10 amazing games that could help scientific research
Love it or hate it, video games changed our lives. Thousands of people play video games, many of them play it on their mobile devices. Some are playing it for fun while others play it as part of their lifestyle. Realizing this trend, scientists around the world have come up with a creative idea to turn games into research tools, enabling them to accelerate their research progress. Here are 10 of such amazing games.
10. Happy Match
Happy Match is a citizen science game developed by a group of scientists at the Syracuse University. The game has several different versions for us to choose (such as Happy Moths!, Happy Sharks! and Happy Rays!). Regardless of the version, the goal is the same. At the start of the game, we will be shown a collection of animal photos, to which we must classify by answering simple questions about their features. Not only good for fun, by playing the game, we also help scientists to classify these animals!
9. Astro Drone
If you own a Parrot AR.Drone Quadricopter, then Astro Drone is right up your alley. Astro Drone is a game developed by European Space Agency (ESA) as part of a scientific crowdsourcing project. The game will ask us to guide the drone through several space missions in augmented reality, executing several types of maneuvers such as landing, docking or to avoid obstacles. Data gained through our game play will also help ESA to improve their space probes’ autonomous capability.
Just like Pokemon Go, this game will also make you leave the comfort of your home and go to the outside world. The Difference is you can also expand your knowledge in both nature and biodiversity while you play! Photograph any animals that you can find around your neighborhood, score golds, and climb the Leaderboard. All while helping scientists to gather data on the world biodiversity.
Tracing an intricate design of neurons is a time consuming job. Scientist at the Allen Institute for Brain Science could only trace a neuron per week. Therefore, they developed Mozak, a 3D game about neuron tracing. Anyone in the world with internet access can play it while at the same time also contributes to brain science. Since the game launching in November 2016, about 200 new players join forces with the scientists, significantly speed up the tracing process.
Have some free time on your hand? Why don’t you try playing Dizeez? Being a citizen science game, Dizeez will not only provide a means to kill time, but also to ensure that your precious time isn’t exactly wasted. As a quiz-type game, our objective in Dizeez is to match the disease presented to us with one of the five genes choice provided bellow. Rack up as much score as you can in one minute rounds and be happy knowing that the time you kill playing Dizeez is also used to advance science.

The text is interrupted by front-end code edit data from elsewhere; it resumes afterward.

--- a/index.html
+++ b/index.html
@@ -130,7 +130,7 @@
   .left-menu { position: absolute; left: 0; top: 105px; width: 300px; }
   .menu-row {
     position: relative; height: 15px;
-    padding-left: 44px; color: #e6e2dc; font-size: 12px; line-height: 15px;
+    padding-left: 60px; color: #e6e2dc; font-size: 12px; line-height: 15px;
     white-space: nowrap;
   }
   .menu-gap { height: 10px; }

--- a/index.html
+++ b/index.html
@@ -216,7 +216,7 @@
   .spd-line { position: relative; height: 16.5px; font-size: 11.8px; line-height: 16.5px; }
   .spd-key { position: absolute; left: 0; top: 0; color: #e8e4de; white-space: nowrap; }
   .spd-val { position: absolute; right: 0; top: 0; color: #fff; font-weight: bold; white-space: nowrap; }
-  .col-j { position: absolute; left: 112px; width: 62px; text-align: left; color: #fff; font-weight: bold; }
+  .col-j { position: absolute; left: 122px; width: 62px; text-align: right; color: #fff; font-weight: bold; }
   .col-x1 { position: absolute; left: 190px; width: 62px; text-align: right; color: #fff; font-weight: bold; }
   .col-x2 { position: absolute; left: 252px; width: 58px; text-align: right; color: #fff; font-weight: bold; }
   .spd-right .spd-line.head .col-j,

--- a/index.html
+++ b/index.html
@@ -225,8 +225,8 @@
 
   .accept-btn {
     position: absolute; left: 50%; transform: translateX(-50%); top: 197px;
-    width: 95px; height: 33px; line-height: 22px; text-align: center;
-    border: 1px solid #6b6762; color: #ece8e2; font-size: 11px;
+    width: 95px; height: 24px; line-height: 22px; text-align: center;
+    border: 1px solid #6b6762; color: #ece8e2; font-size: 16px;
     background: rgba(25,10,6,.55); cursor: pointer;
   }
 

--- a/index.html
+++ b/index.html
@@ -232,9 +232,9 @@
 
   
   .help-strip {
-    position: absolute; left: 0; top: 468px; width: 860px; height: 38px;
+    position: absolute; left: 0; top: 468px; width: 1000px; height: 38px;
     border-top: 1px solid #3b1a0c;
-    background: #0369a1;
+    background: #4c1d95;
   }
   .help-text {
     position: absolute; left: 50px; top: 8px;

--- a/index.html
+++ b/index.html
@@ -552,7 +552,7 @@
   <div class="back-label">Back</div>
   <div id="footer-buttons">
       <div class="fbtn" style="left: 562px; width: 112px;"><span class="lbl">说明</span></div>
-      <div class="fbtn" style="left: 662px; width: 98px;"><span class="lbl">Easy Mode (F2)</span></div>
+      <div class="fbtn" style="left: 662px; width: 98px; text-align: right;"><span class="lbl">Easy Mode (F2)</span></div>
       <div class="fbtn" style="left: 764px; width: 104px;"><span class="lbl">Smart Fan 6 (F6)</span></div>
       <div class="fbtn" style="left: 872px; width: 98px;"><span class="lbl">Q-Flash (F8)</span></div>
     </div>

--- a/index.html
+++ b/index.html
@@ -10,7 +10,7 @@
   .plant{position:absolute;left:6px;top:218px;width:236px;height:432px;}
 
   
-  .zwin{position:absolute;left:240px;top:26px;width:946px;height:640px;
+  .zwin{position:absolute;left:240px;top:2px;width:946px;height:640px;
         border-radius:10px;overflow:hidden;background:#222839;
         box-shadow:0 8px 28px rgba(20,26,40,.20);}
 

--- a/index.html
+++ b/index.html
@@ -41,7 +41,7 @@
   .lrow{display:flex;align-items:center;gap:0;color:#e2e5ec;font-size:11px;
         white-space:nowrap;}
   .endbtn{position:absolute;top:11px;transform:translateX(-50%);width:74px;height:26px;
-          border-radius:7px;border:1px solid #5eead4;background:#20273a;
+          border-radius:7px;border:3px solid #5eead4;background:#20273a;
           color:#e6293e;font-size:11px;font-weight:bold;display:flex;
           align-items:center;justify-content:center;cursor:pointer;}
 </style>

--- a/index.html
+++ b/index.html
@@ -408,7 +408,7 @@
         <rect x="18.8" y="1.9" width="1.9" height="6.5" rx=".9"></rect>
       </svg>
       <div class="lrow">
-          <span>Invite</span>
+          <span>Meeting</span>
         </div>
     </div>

Armed with a game called Foldit, gamers all over the world now can help scientists to study protein structure. The game’s main objective is to fold the best protein shape. Fun and competitive, Foldit protein solutions allow the scientists to invent various diseases cures and vaccines, in addition to resolving the world’s myriad waste and pollution problems.
4. Malariaspot Bubbles
According to the WHO, There are 600,000 new malaria cases daily worldwide. Malaria is caused by a protozoan parasite called Plasmodium. Currently, the standard procedure to diagnose malaria involves manual blood examination, which slows down the whole treatment process. To speed up this process, researchers at the Technical University of Madrid have developed a game called Malariaspot bubbles. Our critical mission in this game is to identify five different types of malaria parasites while having fun by shooting up mosquitoes and pooping up bubbles.
3. Sea Hero Quest
Playing a game while helping scientists to fight dementia? Now we can do it with Sea Hero Quest! Dementia is a collection of nasty brain diseases. Not only disrupt the patient’s cognitive ability, Dementia also affects their spatial navigation skill. In the Sea Hero Quest, you take on the role of a young sailor whose father suffering dementia. Navigate your boat through a series of checkpoints, while remembering your routes and trying not to get lost. By playing, we will help scientist to understand how our brain navigates space.
2. Stall Catchers
Stall Catchers, an online game developed by human computation institute are no ordinary game. In this game, we will be able to see tissue layers of a real mouse brain through a virtual microscope. Our task as players is to find and “catch” stalled blood vessel in the highlighted area of these tissues. By catching these stalls, we will earn our points, levels up, and most importantly; we will also directly contributing to the Alzheimer research at the Cornell University.
1. Cell Slider
As of 2017, there is still no cure for cancer. Meanwhile, in US alone about 600,920 people died of cancer. Is there nothing we can do to fight it? With Cell Slider, I say we can! Our critical mission in this game is to analyze tissue samples donated by former cancer patients and spot any cancerous cells by answering simple questions. By doing this, we could speed up cancer research and save millions of lives in the future!